Ter Stegen wrócił do sprawności po poważnej kontuzji, która wykluczyła go na wiele miesięcy. To wtedy Barcelona pozyskała Wojciecha Szczęsnego i z całą pewnością nie może narzekać na ten ruch. Jednak kapitan Barcy domaga się gry, zaznacza, że jest gotowy i – zdaniem Santiago Canizaresa – prowadzi brudną grę przeciwko Polakowi.
Komentator “COPE” w “Mundo Deportivo” zwrócił uwagę na zachowanie niemieckiego golkipera podczas finału Pucharu Króla, w którym Barcelona pokonała Real (3:2). Jego zdaniem ter Stegen przez cały mecz szeptał trenerowi Hansiemu Flickowi do ucha różne uwagi, przez co wzrosła presja na Szczęsnym. “Niemożliwe, by ta sytuacja nie wyprowadziła go z równowagi” – powiedział o naszym bramkarzu Canizares.
– Musicie zrozumieć, że takie zachowanie ter Stegena ma wpływ na Szczęsnego.

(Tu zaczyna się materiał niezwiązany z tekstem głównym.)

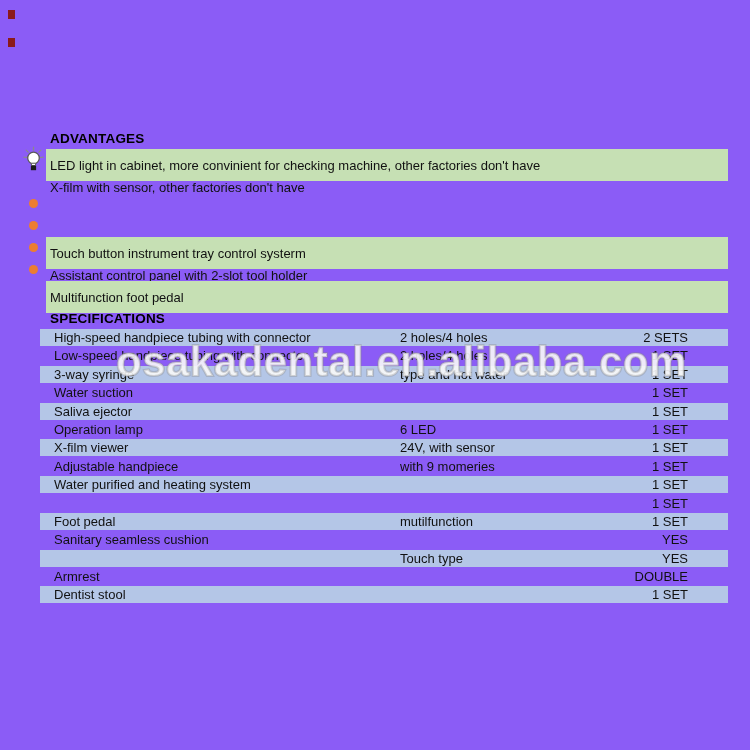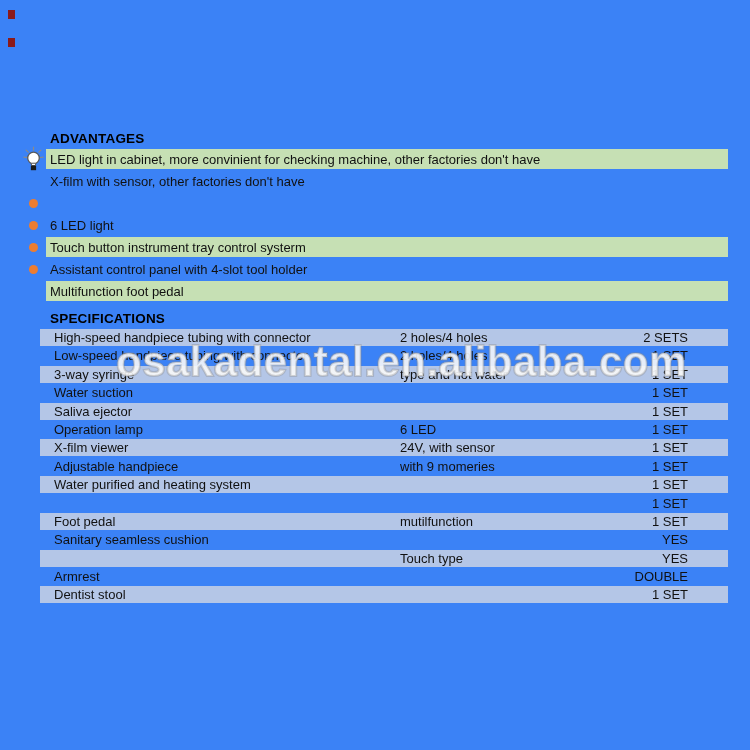"ADVANTAGES" .page { background: #3b82f6 -> #8b5cf6 }
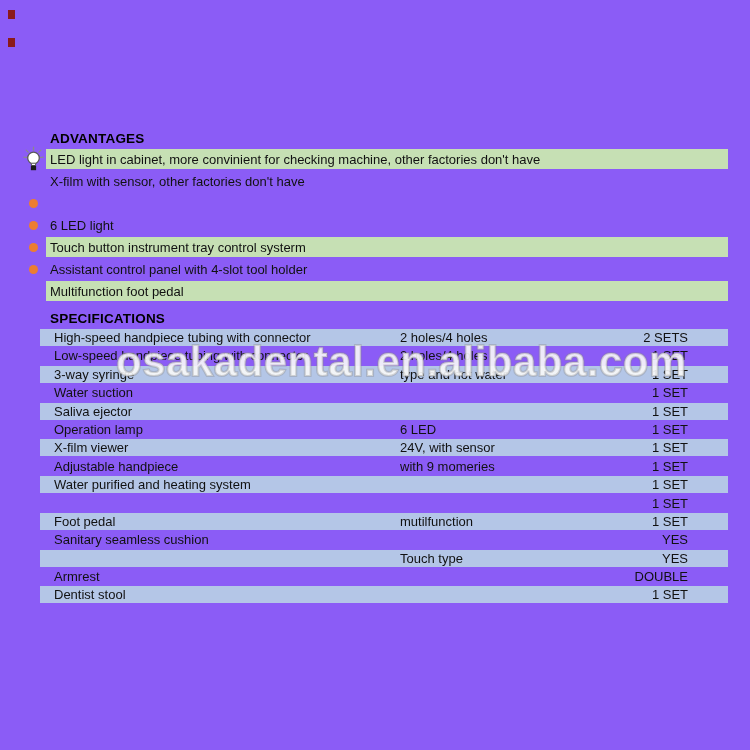"LED light in cabinet, more" .adv-band { height: 20px -> 32px }
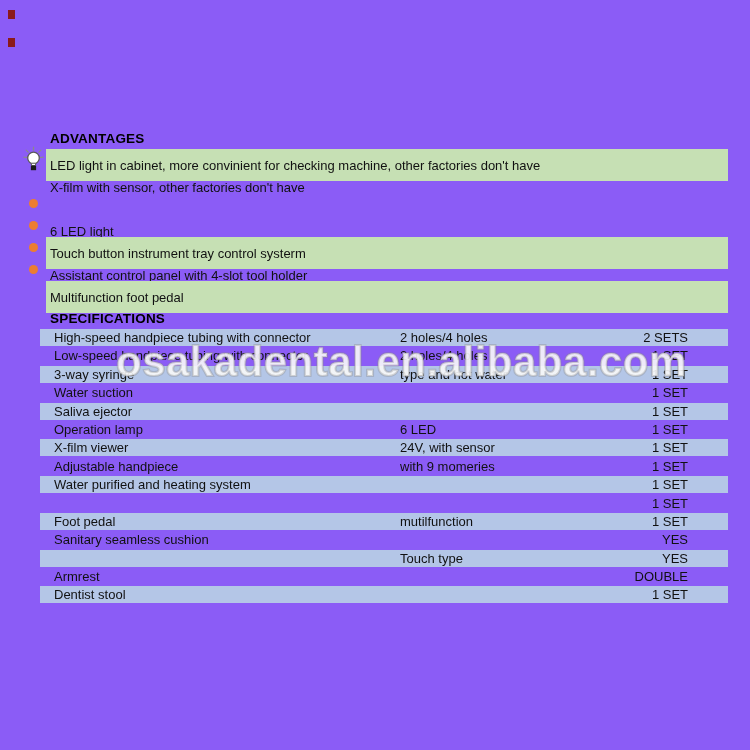"6 LED light" div.adv-band { html: <div> <span>6 LED light</span> </div> -> none }
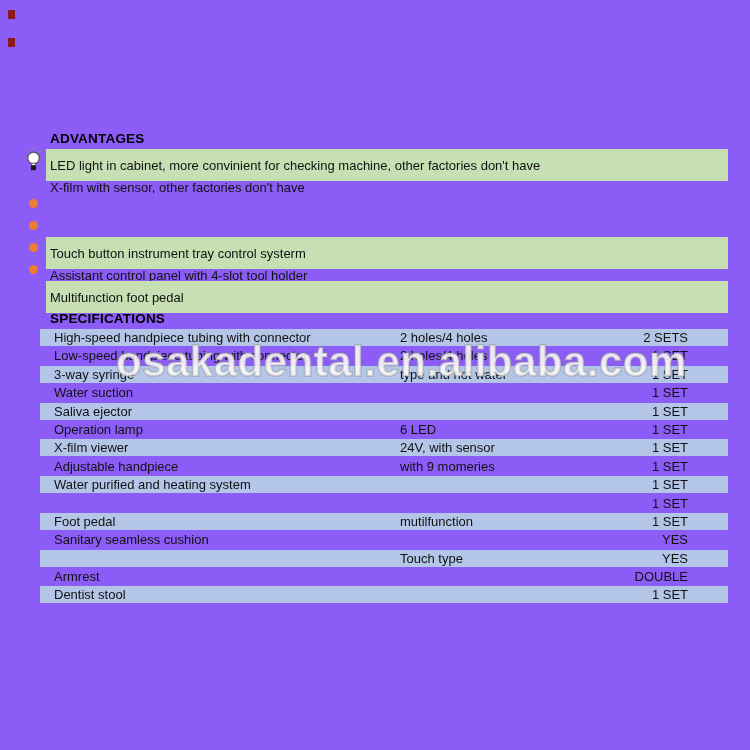"Assistant control panel with 4-slot" span { text: 4-slot -> 2-slot }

Można to nawet nazwać podlizywaniem się. Polak nie może w tej sytuacji zachować spokoju – dodał Canizares o relacji pomiędzy ter Stegenem a jego rodakiem, Flickiem.

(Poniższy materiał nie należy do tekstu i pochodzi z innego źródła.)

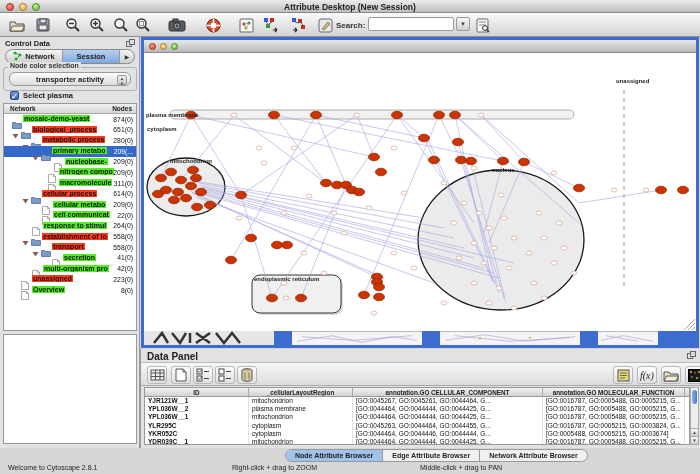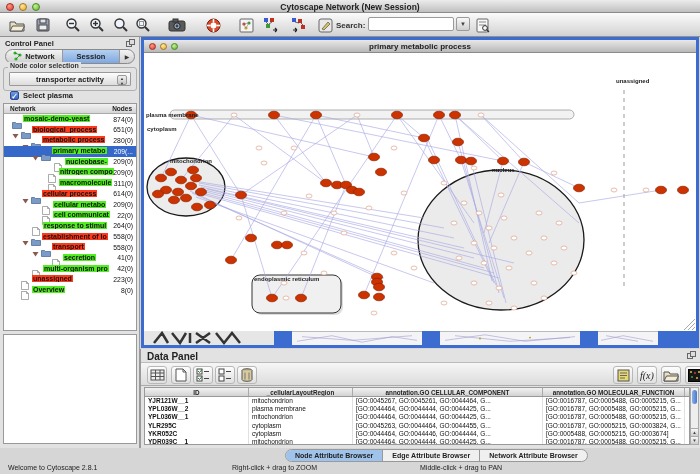"Cytoscape Network (New Session)" div.abs { text: Cytoscape Network -> Attribute Desktop }
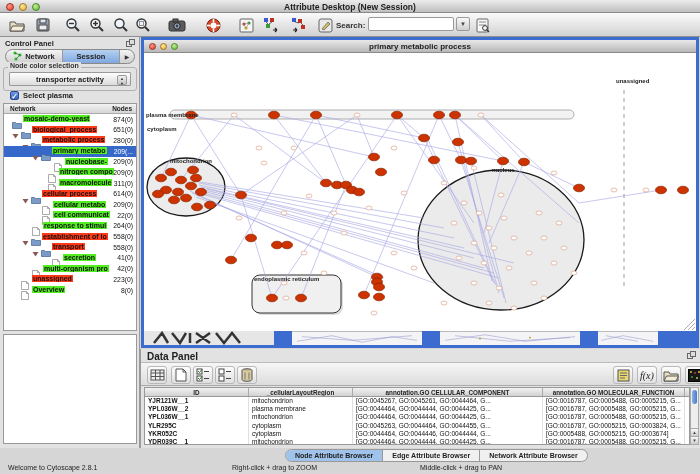"Control Panel" div.abs { text: Panel -> Data }
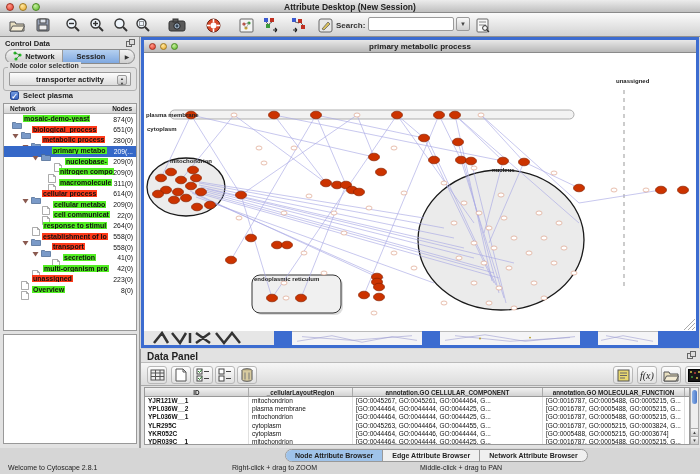"primary metabolic process" div.abs { html: <div>primary metabolic process</div> -> none }
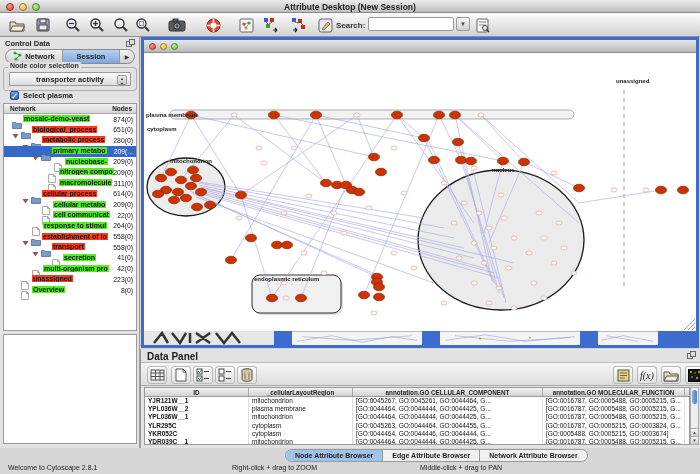"transporter activity" #node-color-select { border-radius: 1px -> 6px }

Trener Flick zaznaczył niedawno, że Szczęsny pozostaje numerem jeden w bramce na mecze Ligi Mistrzów (jeśli ter Stegen miałby zagrać, musieliby wyrejestrować Szczęsnego), ale sprawa w La Lidze pozostaje otwarta.

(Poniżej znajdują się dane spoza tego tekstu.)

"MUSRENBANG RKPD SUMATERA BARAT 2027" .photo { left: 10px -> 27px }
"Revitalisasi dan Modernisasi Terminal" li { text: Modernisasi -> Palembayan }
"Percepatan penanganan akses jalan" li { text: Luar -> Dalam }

Szczęsny w Barcelonie zdobył już dwa trofea – Superpuchar Hiszpanii i Puchar Króla. Nadal ma szanse na dwa kolejne – Ligę Mistrzów (Barcelona gra w półfinale z Interem) oraz mistrzostwo Hiszpanii (Blaugrana jest liderem z czterema punktami przewagi na pięć kolejek przed końcem).
Kontrakt Polaka z Barceloną wygasa 30 czerwca tego roku, ale prawdopodobnie zostanie przedłużony o kolejne 12 miesięcy.
Na podstawie: “Mundo Deportivo”, “Przegląd Sportowy Onet”.